My initial goal for the residency was to produce and complete an animation that would complement a series of fabric drawings and prints I’d recently produced. It felt like a natural next step to bring the series together through a time-based medium. I chose to begin the animation by creating the storyboards as a series of black and white drawings that were later transferred to digital files, then uploaded to video-editing software. The animation went through three iterations before the final version.
Did you find that your fellow residents greatly influenced your approach and final work?
It was refreshing to have a new set of eyes and perspective responding to the work. Conversations about materials, process, and ways of thinking were extremely helpful, especially while exploring a new medium.
In your artist statement, you note that the animation, which follows a black figure from childhood to motherhood, “is a narrative descendent of the Jab Jab, a Grenadian tradition where masqueraders cover themselves in molasses, burnt cane, or black grease - as a display of racial pride - and march through the streets during Carnival with chains, ropes, and serpents.” For some viewers, this tradition will be familiar, but for others it will be new. What are your thoughts on communicating this specific history to audiences coming from a variety of backgrounds? What audience(s) are you most interested in engaging?
Carnival and festivals are one of the oldest forms of artistic traditions across all cultures. It reminds folks of the presence and significance of oral history in our present-day culture and its ability to transcend ritual and tradition over time. At its core, Carnival is about play and renewal, two concepts that are rich in subject and provide endless possibilities for exploration. Storytelling is the core of my work; Grenadian folklore serves as my source of inspiration and point of departure.
Can you tell us a little about the symbolism in The Give and Take's animation and on the hand-stitched tent?
The symbolism in both the animation and the embroidery work on the canopy reference the West African philosophy of space and time (Sasa period), passages of generations, mythology and power figures from diasporic traditions, thinking patterns/hemispheres of the brain, astrophysics and astronavigation, and the lifecycles in nature.
What is the significance of placing the animation within an interior space? For us, it felt like crossing the threshold into someone’s personal space. Could you elaborate on this?

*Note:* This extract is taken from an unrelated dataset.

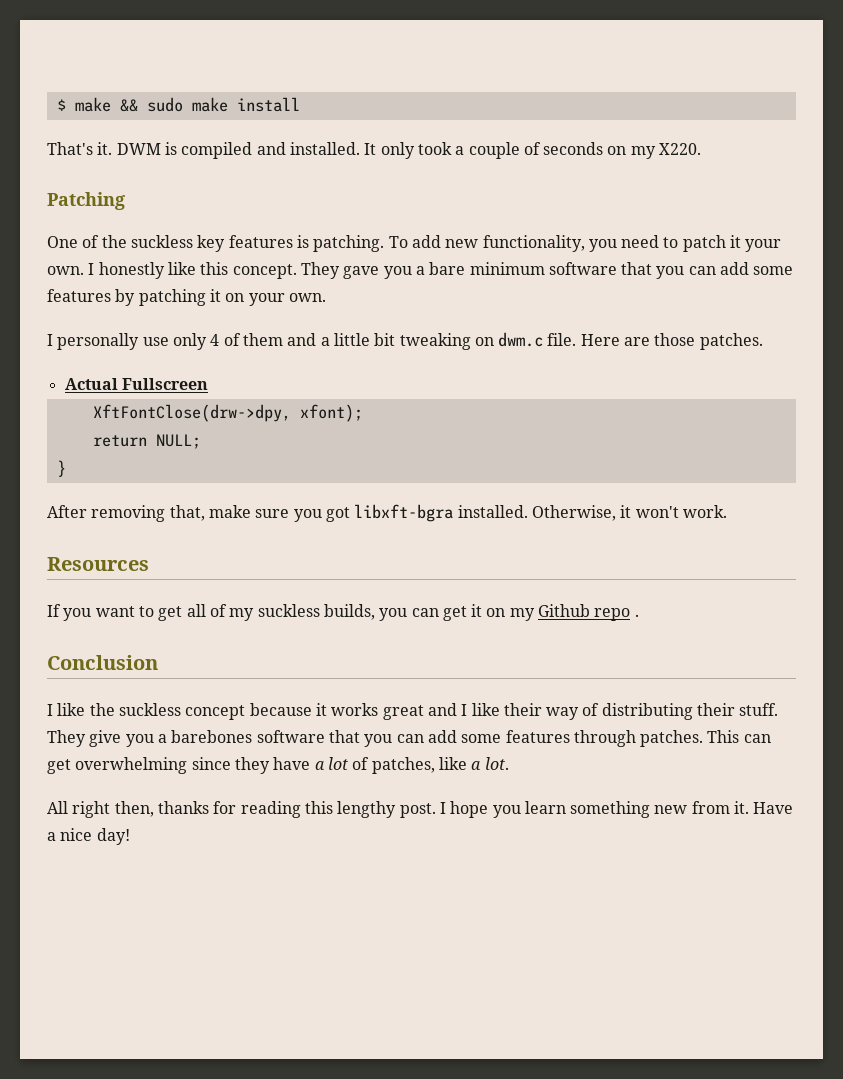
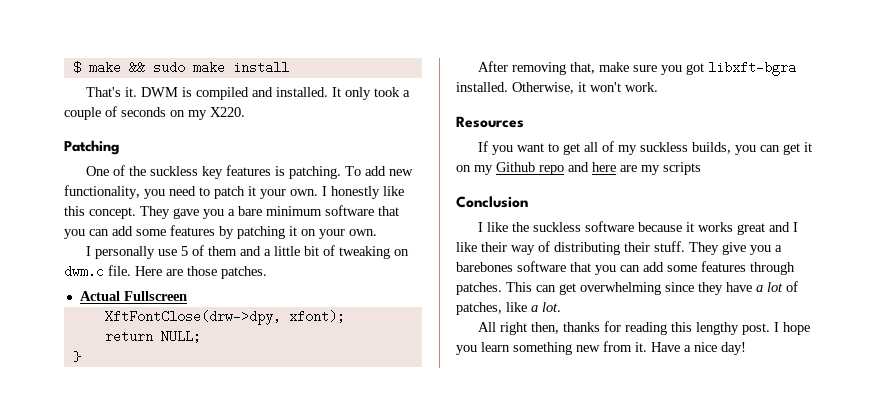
[172,333,220,350] only 4 -> [180,246,188,256] 5
(396, 339) none -> [322,245,335,256] of
[634,614,639,617] . -> [568,162,701,175] and here are my scripts
[185,705,246,720] concept -> [584,221,634,232] software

I do want the viewer to have a personal encounter with the installation. For that reason the canopy only allows one occupant at a time. The audio is intentionally subtle to lure the viewer inside or closer. The fabric trimmings and canopy embellishments were specifically arranged to touch the viewer entering and leaving the enclosed space.
Our viewing experience of your work felt very controlled – we noticed the tent from across the room, walked over to it, admired the elaborate embroidery, walked inside through the black fringe, and finally saw the animation on a television screen. How do you intend viewers to experience your installation?
I have no set system for viewing the installation. I'm more interested in the viewer having a multi-sensory experience with the work.
This is your first experience with animation, correct? How did integrating animation into your artistic practice influence this body of work?
The repetitiveness of the storyboard process brought my attention to specific areas of my drawings that I am currently producing as 3D forms.